* **Task directions**:
Copy the data exactly from the line that contains "(723, 251) none" through the line that contains "(832, 497) none", keeping both end lines and leaving out everything else.

»»

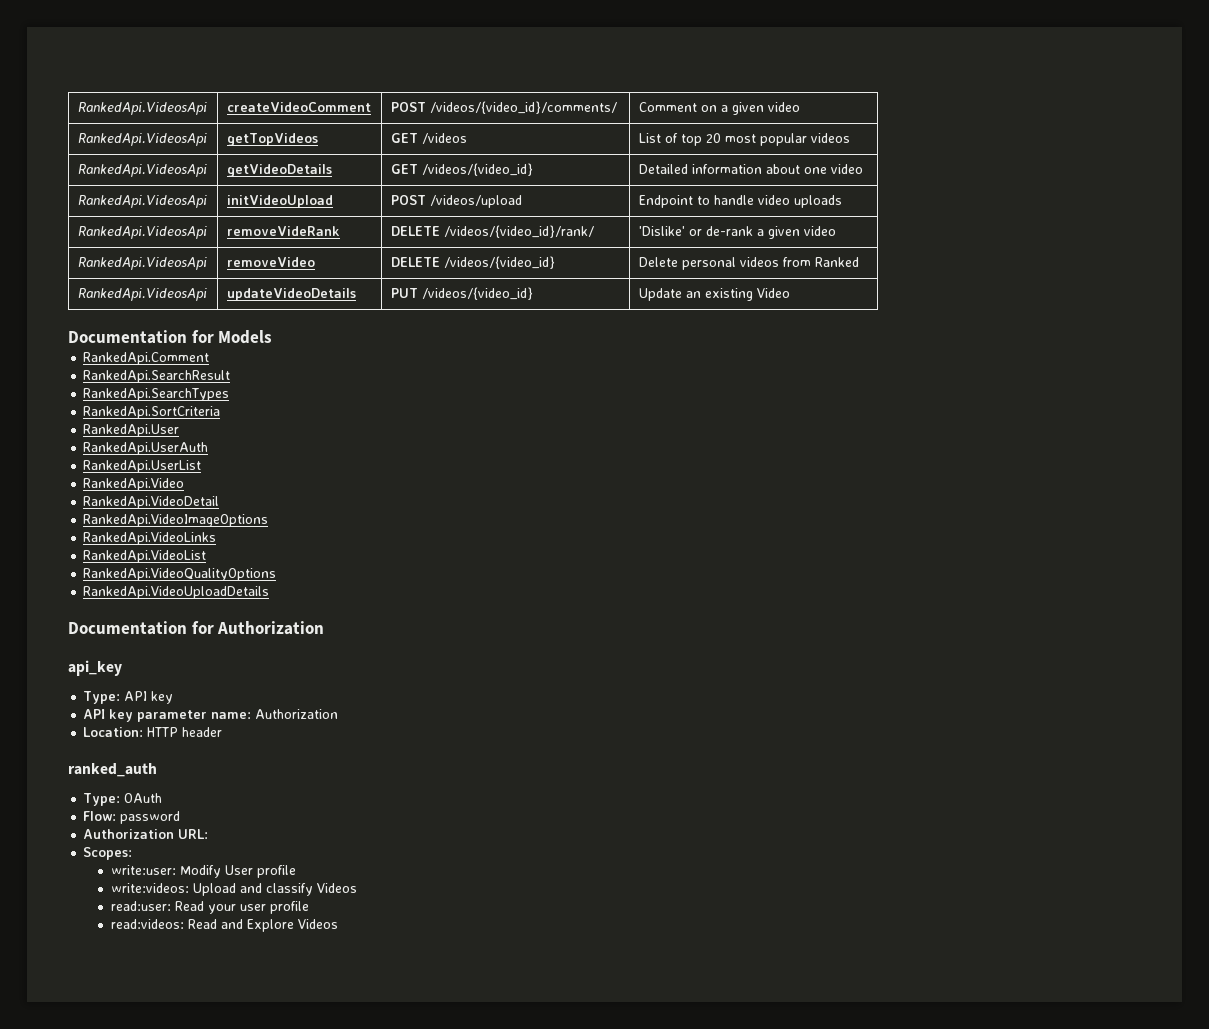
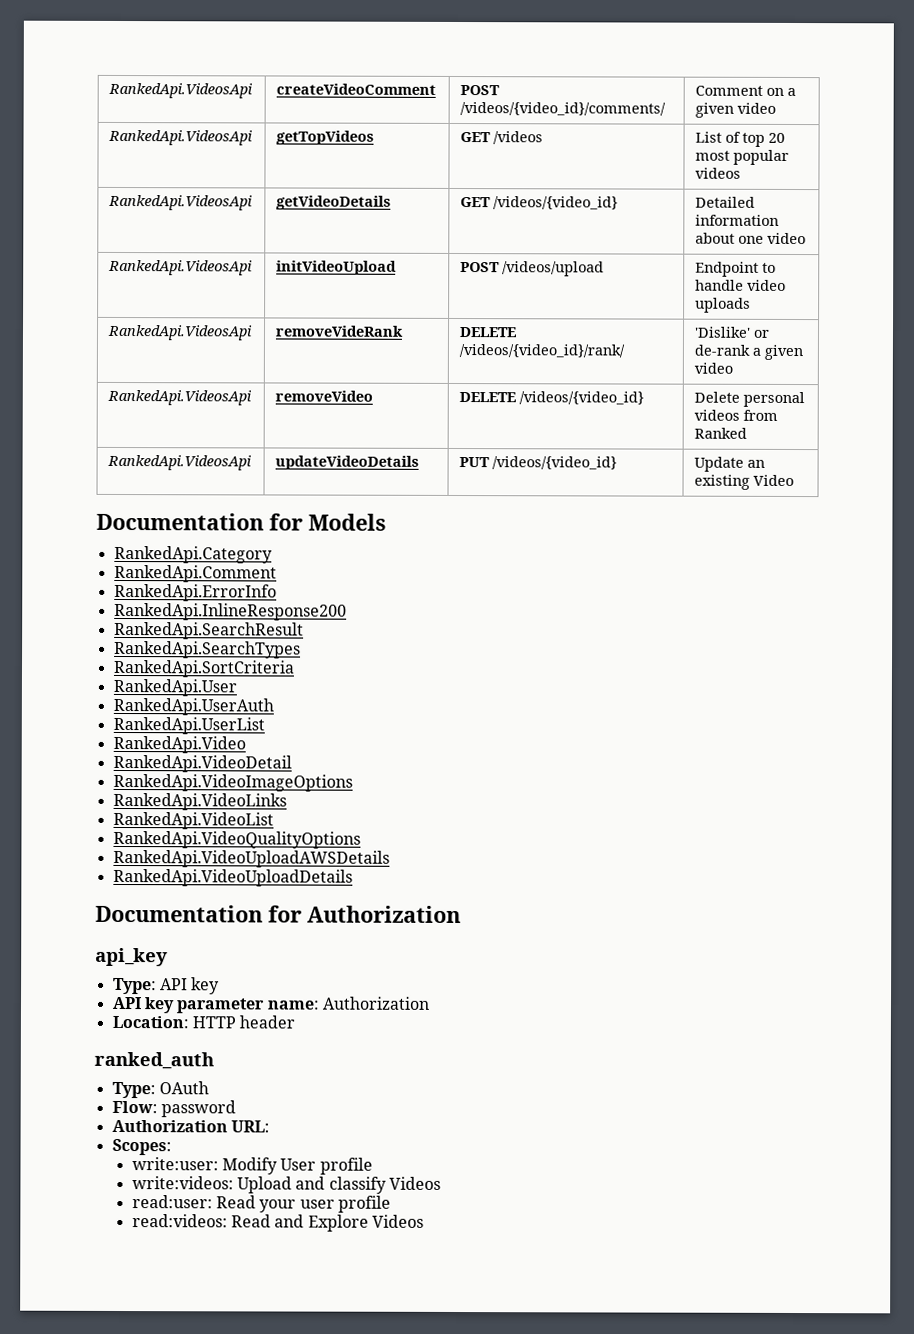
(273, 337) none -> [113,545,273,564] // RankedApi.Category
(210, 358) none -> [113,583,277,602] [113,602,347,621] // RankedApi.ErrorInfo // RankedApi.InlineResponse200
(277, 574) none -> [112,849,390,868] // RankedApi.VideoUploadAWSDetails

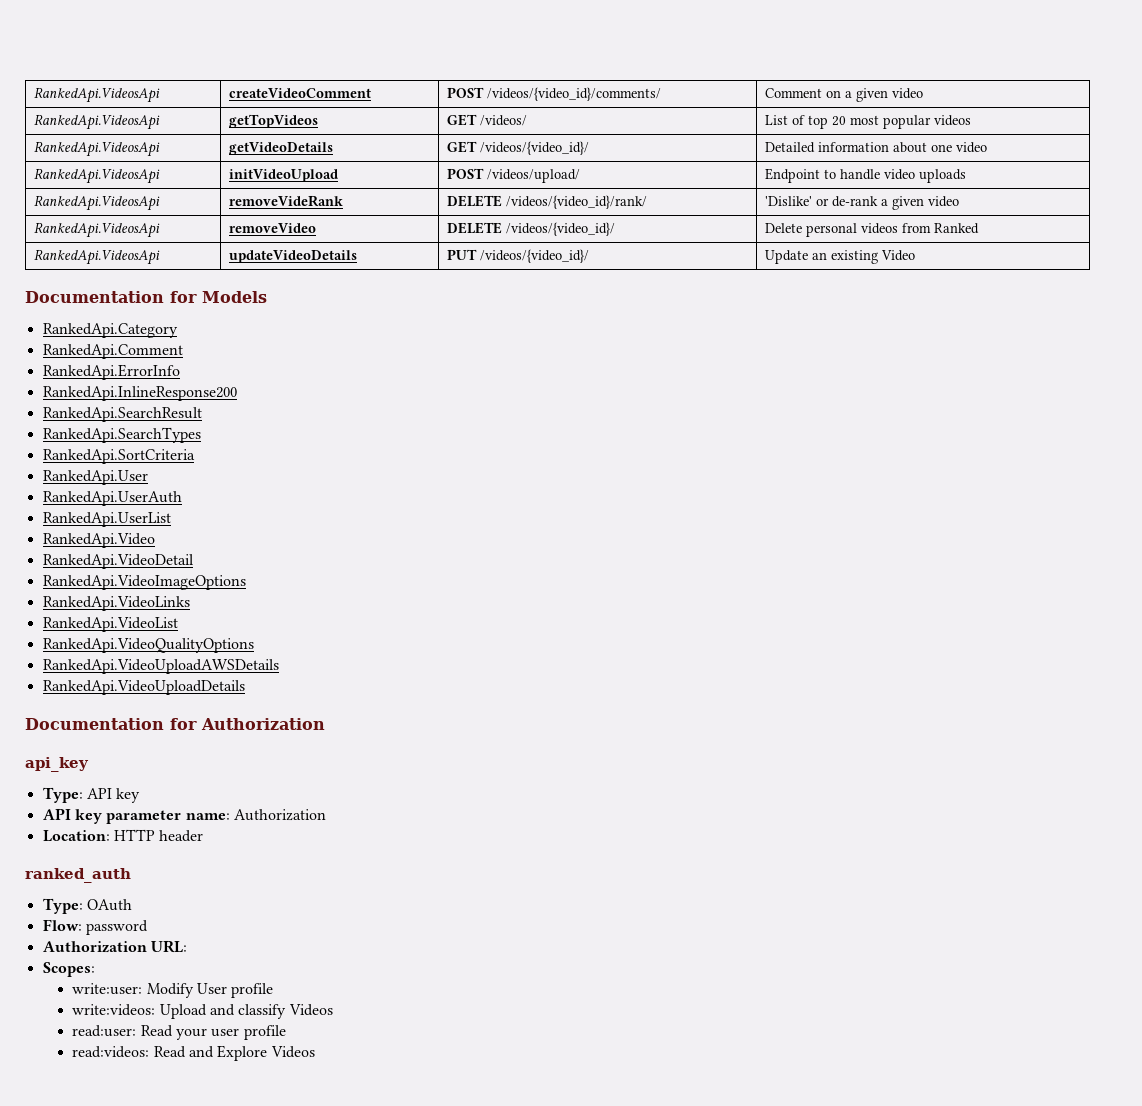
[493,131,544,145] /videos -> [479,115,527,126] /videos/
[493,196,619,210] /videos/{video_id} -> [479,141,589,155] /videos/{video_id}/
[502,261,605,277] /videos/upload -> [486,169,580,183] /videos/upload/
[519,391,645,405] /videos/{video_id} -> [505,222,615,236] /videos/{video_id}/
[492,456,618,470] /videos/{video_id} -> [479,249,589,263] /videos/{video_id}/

««
»»

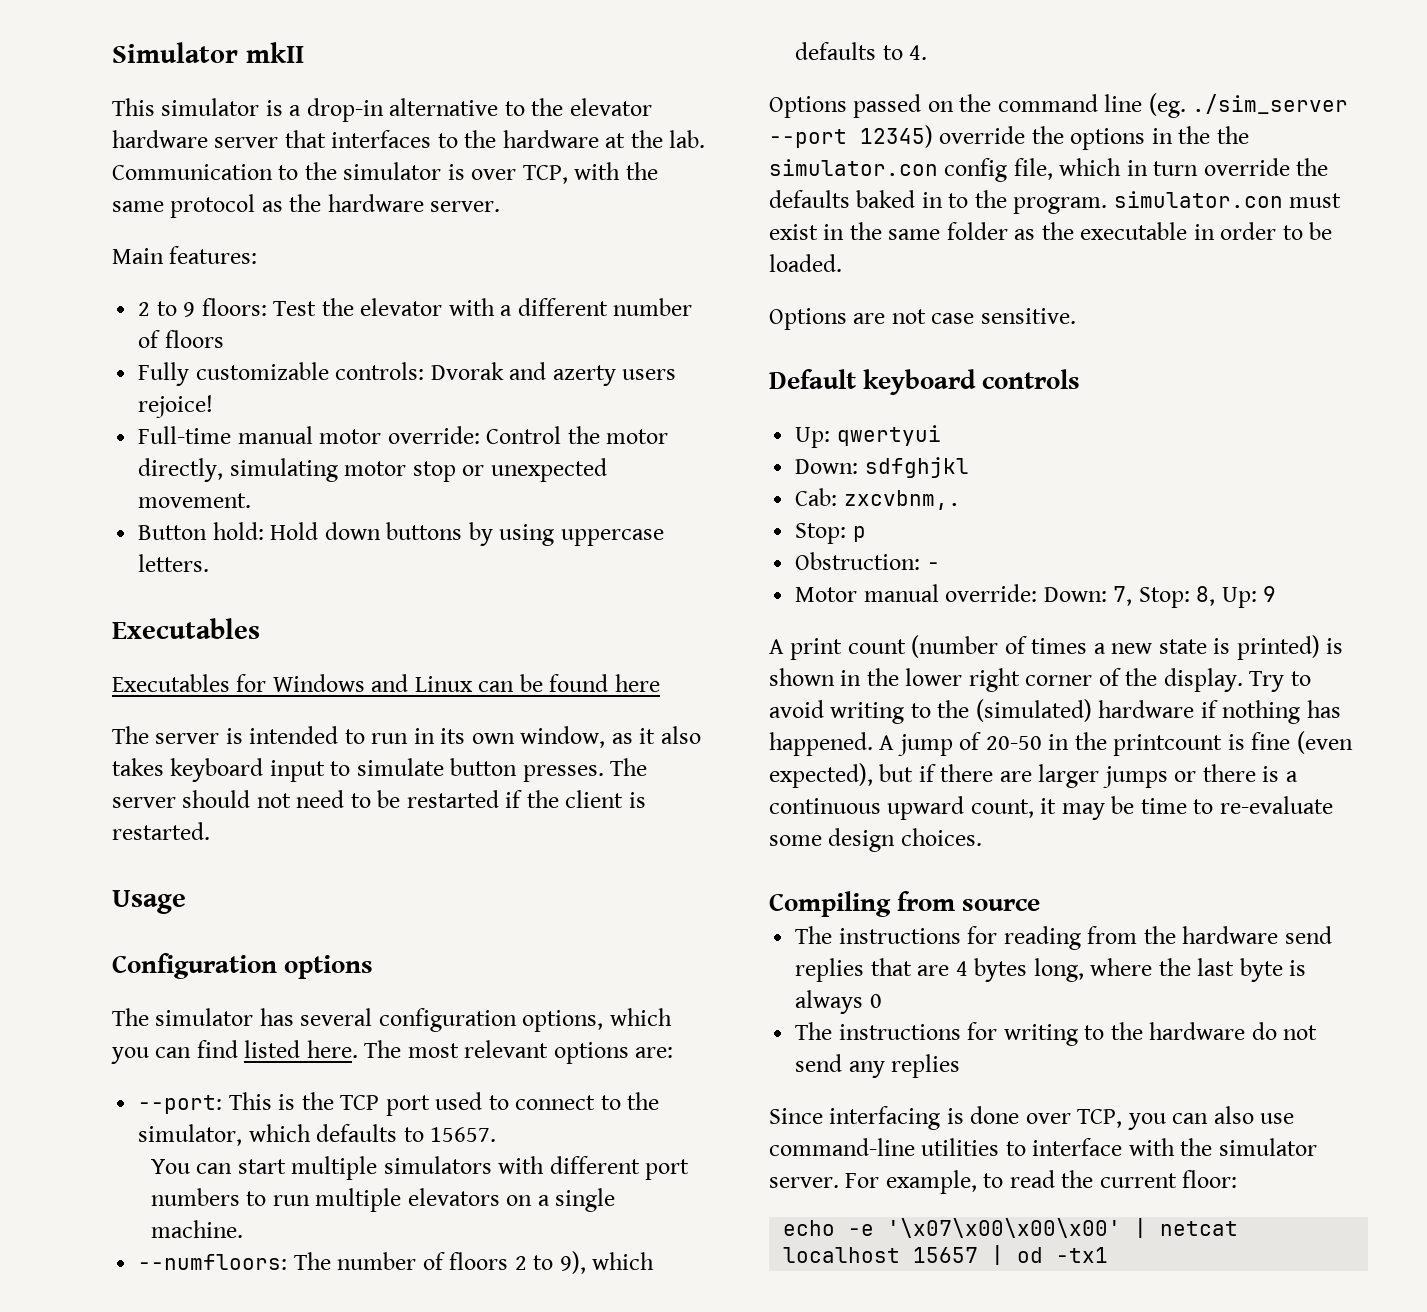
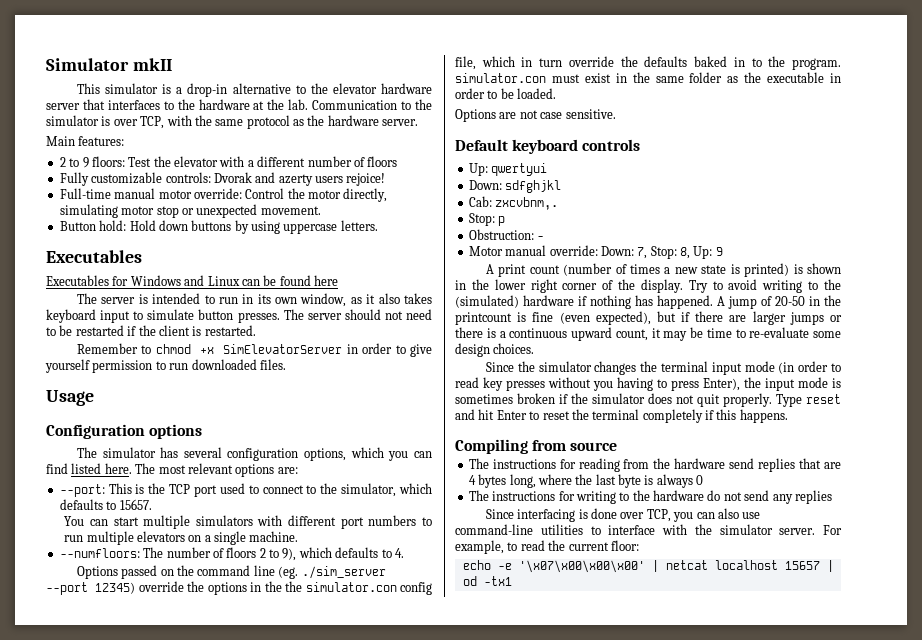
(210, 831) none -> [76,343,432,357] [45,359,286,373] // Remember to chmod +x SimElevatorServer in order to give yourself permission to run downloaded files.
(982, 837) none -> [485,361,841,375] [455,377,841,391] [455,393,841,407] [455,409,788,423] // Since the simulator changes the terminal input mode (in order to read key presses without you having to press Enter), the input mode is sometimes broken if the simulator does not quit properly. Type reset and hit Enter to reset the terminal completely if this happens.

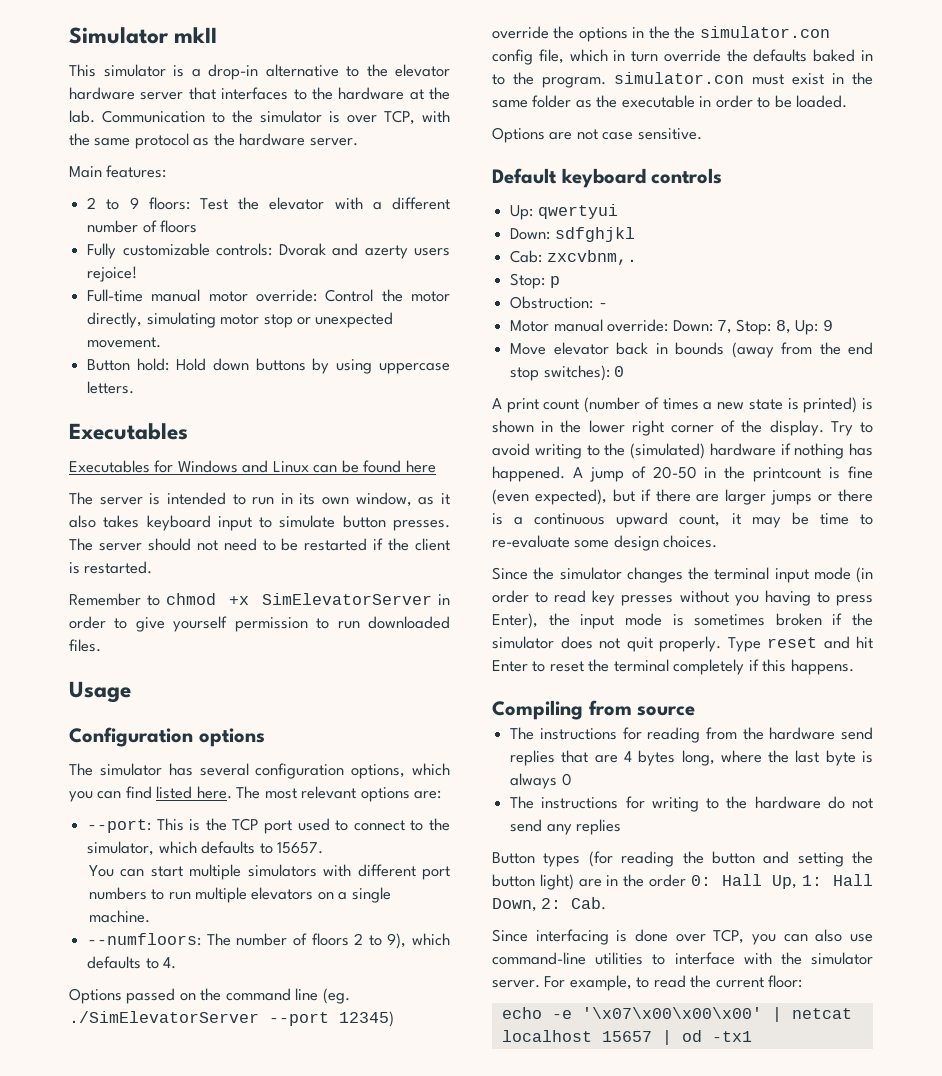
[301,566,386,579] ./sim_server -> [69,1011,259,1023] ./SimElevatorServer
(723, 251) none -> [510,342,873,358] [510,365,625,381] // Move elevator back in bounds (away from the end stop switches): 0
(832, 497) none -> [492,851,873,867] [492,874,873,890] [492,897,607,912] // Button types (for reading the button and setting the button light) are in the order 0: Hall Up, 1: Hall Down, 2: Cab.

««

* **Result of the exercise**:
(723, 251) none -> [510,342,873,358] [510,365,625,381] // Move elevator back in bounds (away from the end stop switches): 0
(832, 497) none -> [492,851,873,867] [492,874,873,890] [492,897,607,912] // Button types (for reading the button and setting the button light) are in the order 0: Hall Up, 1: Hall Down, 2: Cab.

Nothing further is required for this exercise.